EXERCISE: Set down, word for word, every line of the listing below, starting with the one that contains "Painting by numbers - Eiffel" and ending with the final line. Include nothing else.

RECORDED DATA:
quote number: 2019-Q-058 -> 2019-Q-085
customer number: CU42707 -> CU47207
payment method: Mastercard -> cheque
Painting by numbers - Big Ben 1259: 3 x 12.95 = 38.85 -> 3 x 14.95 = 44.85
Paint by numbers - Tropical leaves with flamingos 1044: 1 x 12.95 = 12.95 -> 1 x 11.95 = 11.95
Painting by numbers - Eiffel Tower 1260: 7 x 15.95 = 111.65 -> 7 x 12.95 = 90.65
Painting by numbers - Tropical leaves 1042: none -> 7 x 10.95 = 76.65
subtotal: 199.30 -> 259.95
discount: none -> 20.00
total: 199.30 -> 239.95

OUTPUT OF THE TASK:
Painting by numbers - Eiffel Tower 1260: 7 x 15.95 = 111.65 -> 7 x 12.95 = 90.65
Painting by numbers - Tropical leaves 1042: none -> 7 x 10.95 = 76.65
subtotal: 199.30 -> 259.95
discount: none -> 20.00
total: 199.30 -> 239.95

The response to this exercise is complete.